Though the industry has long been known for child labor, slavery, trafficking, and other labor abuses, Mighty Earth first uncovered cocoa’s deforestation challenge last spring, when trying to assess causes of forest loss in West Africa. The findings from satellite maps surprised us: Cocoa turned out to be the top driver of deforestation in the Ivory Coast and Ghana. These nations rank #1 and #3 for the highest rates of deforestation in all of Africa. The Ivory Coast lost more than 85 percent of its forests since 1990 alone. After learning of this problem, we went to the field, documented how illegal deforestation cocoa was finding its way into Easter eggs, Kit Kats, and Snickers and alerted local governments and 50 major chocolate companies.
Following the report and hard work behind the scenes by IDH, the Prince of Wales International Sustainability Unit, and the World Cocoa Foundation, most major players in the chocolate sector joined the Ghanaian and Ivorian governments to commit to No New Deforestation for cocoa in West Africa.
This commitment by industry and West African offers the basis for addressing these issues, but now the real work must begin: companies must quickly set up systems to fully monitor forests, exclude suppliers that engage in destruction of forests, and invest in restoration of national parks and protected areas.
One major step that would make Easter beautiful would be a plan to shift the world’s 9 million hectares of cocoa to more sustainable, shade-grown cocoa that can provide habitat for birds and other animals, instead of just monocultures.
Second, the cocoa industry needs to clean up its act for chocolate worldwide, not just in West Africa. The pledges made to reform in West Africa only cover two countries. What will happen to chimps in Cameroon, dwarf buffalos in Indonesia, or sloths in Peru also facing threats from cocoa expansion? While progress in Ivorian and Ghanaian cocoa has been remarkable, chocolate companies should protect the rest of the world as well.

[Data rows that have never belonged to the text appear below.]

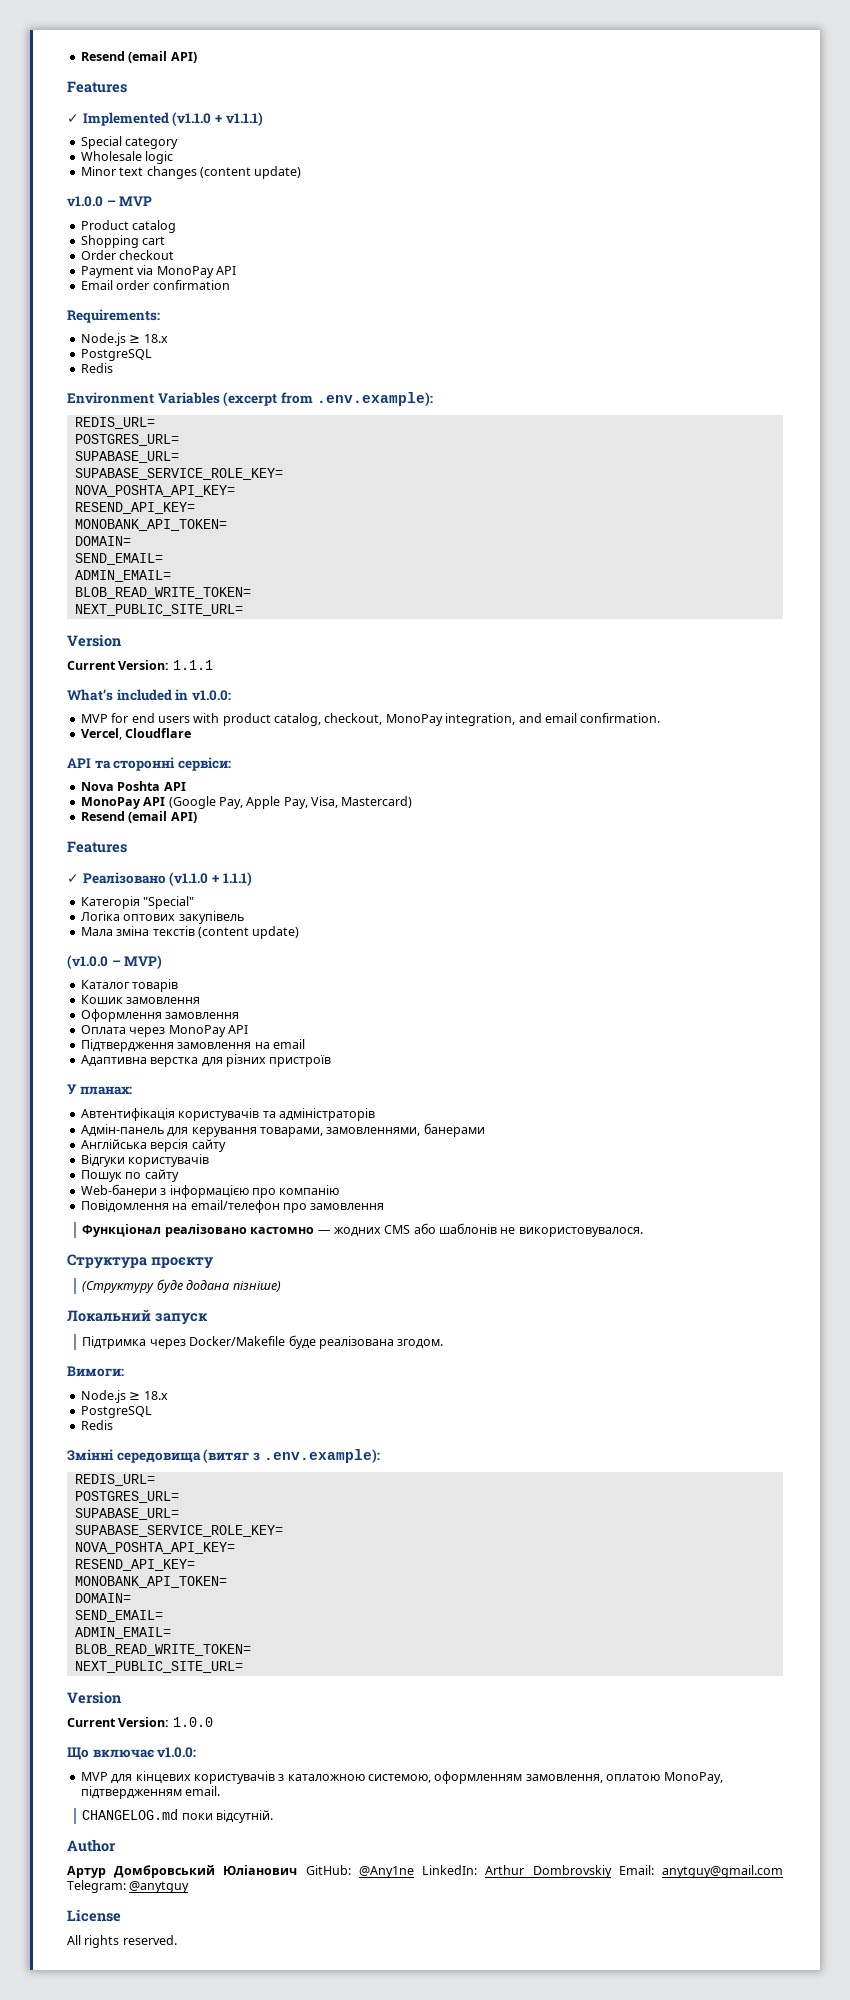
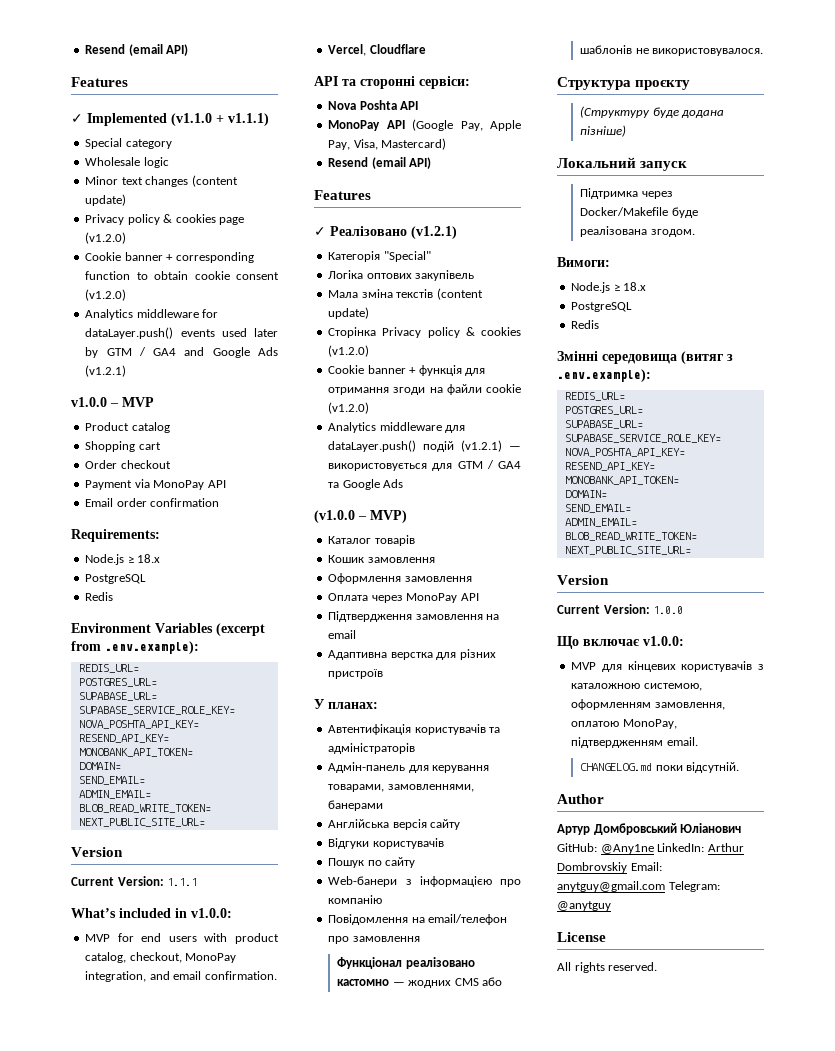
+ Privacy policy & cookies page (v1.2.0)
+ Cookie banner + corresponding function to obtain cookie consent (v1.2.0)
+ Analytics middleware for dataLayer.push() events used later by GTM / GA4 and Google Ads (v1.2.1)
- ✓ Реалізовано (v1.1.0 + 1.1.1)
+ ✓ Реалізовано (v1.2.1)
+ Сторінка Privacy policy & cookies (v1.2.0)
+ Cookie banner + функція для отримання згоди на файли cookie (v1.2.0)
+ Analytics middleware для dataLayer.push() подій (v1.2.1) — використовується для GTM / GA4 та Google Ads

It’s up to us to hold the industry accountable this holiday season. Hundreds of thousands of consumers have already acted by signing petitions, and chocolate lovers can help shift the industry by buying holiday chocolate with deforestation in mind. We made a purchasing guide to help consumers understand which major chocolate companies are doing the best job so far to protect forests, and which are lagging behind. We give companies “good” green eggs for leadership, yellow eggs if the company needs to step up their game, and red or “bad eggs” for companies failing to do the right thing. Each company is scored based on three simple criteria: first, have they signed onto the West African pact to overhaul all environmental practices for cocoa there, and turn the page on deforestation? Second, are they on board with “shade-grown” bird-friendly cocoa with a real agroforestry policy worldwide? And third, has the company extended its commitment beyond West Africa to protect forests all over the world, refusing to buy deforestation cocoa no matter where it’s from?
We urge you to buy with your heart this Easter, and make sure you purchase chocolate only from companies that do their part to protect forests and wildlife.